- Born: 1865 Philadelphia, Pennsylvania
- Died: 1938 (age 73) New York City, U.S.
- Occupations: Attorney Philanthropist
- Spouse: Caroline Weil Buttenwieser
- Children: 5, including Benjamin Joseph Buttenwieser
- Parent: Laemmlein Buttenwieser
- Family: Helen Lehman Buttenwieser (daughter-in-law) Peter L. Buttenwieser (grandson)

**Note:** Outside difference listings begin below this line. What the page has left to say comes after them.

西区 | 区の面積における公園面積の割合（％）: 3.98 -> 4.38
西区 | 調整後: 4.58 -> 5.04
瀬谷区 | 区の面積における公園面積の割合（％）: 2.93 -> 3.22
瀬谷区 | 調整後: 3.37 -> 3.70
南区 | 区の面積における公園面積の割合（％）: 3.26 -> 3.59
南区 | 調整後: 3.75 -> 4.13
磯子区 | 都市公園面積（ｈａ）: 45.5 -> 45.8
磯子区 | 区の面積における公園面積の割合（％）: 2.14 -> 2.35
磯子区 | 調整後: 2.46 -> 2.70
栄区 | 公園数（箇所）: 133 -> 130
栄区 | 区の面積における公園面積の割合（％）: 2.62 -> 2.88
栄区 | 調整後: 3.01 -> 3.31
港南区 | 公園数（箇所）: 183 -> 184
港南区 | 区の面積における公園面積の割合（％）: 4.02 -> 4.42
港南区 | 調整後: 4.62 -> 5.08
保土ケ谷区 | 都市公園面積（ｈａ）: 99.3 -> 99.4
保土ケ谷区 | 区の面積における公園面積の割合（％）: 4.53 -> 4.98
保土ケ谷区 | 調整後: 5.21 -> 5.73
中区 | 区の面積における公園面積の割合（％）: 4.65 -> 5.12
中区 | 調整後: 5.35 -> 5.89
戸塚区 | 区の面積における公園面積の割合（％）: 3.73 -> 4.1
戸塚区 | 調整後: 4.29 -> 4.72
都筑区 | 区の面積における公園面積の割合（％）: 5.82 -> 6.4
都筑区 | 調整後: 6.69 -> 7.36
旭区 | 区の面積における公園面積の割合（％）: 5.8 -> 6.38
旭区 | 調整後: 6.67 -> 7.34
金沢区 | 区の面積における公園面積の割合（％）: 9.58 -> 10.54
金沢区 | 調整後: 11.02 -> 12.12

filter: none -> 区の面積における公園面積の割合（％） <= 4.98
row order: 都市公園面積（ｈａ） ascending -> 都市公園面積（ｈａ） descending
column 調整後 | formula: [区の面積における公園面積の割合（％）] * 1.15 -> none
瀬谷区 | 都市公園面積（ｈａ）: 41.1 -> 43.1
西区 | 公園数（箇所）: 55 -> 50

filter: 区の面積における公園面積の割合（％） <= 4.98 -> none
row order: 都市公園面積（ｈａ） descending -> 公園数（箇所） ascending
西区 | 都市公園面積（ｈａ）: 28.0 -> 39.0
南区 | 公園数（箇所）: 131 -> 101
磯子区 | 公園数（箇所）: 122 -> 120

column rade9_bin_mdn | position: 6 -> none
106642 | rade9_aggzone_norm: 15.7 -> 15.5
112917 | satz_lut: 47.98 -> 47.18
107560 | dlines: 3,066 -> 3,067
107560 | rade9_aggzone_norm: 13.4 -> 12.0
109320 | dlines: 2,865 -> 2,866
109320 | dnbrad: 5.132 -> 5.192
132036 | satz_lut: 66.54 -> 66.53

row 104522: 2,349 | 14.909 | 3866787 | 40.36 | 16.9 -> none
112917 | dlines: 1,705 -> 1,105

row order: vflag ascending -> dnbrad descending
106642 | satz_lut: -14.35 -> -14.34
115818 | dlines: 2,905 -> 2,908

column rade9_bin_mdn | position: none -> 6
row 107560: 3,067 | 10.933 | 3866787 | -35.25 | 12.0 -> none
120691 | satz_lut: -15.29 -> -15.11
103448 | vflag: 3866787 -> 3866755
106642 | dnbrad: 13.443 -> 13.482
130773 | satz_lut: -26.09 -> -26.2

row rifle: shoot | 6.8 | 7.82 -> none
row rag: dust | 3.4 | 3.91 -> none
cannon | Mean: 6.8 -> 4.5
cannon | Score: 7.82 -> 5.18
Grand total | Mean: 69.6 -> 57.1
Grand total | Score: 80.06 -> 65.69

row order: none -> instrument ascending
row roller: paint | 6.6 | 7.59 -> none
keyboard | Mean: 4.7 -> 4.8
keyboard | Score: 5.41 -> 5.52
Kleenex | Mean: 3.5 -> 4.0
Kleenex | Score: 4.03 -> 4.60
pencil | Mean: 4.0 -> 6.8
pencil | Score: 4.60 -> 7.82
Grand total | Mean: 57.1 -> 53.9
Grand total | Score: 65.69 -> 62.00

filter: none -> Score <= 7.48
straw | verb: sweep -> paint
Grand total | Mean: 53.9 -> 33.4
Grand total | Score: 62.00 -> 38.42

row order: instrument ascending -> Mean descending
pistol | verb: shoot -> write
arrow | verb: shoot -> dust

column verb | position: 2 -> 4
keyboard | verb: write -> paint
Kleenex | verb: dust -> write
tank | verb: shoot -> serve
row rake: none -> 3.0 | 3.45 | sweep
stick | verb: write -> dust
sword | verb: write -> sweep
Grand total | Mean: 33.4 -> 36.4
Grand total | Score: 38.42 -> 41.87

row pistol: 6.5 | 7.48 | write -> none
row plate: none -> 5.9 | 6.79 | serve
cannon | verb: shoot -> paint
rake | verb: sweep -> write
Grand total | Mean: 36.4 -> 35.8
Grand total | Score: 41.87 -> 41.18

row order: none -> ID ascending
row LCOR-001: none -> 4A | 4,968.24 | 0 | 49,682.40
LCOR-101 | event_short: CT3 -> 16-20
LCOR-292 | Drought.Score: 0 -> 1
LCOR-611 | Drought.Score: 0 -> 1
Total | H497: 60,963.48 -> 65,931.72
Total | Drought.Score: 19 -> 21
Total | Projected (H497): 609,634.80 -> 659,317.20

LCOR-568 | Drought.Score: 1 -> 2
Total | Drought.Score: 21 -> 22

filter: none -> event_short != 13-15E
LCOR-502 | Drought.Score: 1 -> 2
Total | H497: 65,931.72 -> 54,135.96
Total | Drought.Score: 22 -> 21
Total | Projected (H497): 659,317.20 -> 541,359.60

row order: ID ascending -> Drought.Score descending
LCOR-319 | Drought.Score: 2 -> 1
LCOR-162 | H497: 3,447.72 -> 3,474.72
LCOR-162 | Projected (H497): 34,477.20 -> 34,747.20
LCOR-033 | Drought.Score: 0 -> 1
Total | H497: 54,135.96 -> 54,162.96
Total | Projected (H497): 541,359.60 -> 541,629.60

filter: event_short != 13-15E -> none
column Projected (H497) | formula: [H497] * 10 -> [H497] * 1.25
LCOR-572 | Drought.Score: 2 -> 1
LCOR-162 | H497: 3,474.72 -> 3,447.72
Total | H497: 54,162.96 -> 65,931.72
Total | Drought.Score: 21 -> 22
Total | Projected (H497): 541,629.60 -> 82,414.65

= Joseph L. Buttenwieser =

American lawyer

Joseph Leon Buttenwieser (1865–1938) was an American lawyer, philanthropist, and civic leader in New York.

==Biography==
Buttenwieser was born to a Jewish family in Philadelphia, Pennsylvania, the son of immigrants from Germany. Buttenwieser practiced law and used the proceeds to invest in real estate and was a driver of real property legislation changes in New York state. Buttenwieser was active in Jewish philanthropic activities. He helped to found the Federation for the Support of Jewish Philanthropic Societies and served as its president from 1924–1926; he was on the board of directors at the Hebrew Technical Institute, the Hebrew Sheltering Guardian Society, United Hebrew Charities, the, United Palestine Appeal, and the Associated Alumni of City College. He was married to Caroline Weil; they had five children: Clara Buttenwieser Unger; Florence Buttenwieser Klingenstein; Clarence Buttenwieser; Benjamin Buttenwieser and Gertrude C. Buttenwieser Prins. Their son Benjamin married Helen Lehman Buttenwieser. Benjamin made junior partner at Kuhn, Loeb & Co., a former, well renowned investment banking firm from NYC, and was also personally chosen as Assistant High Commissioner to Germany after WWII by acting commissioner John J. McCloy.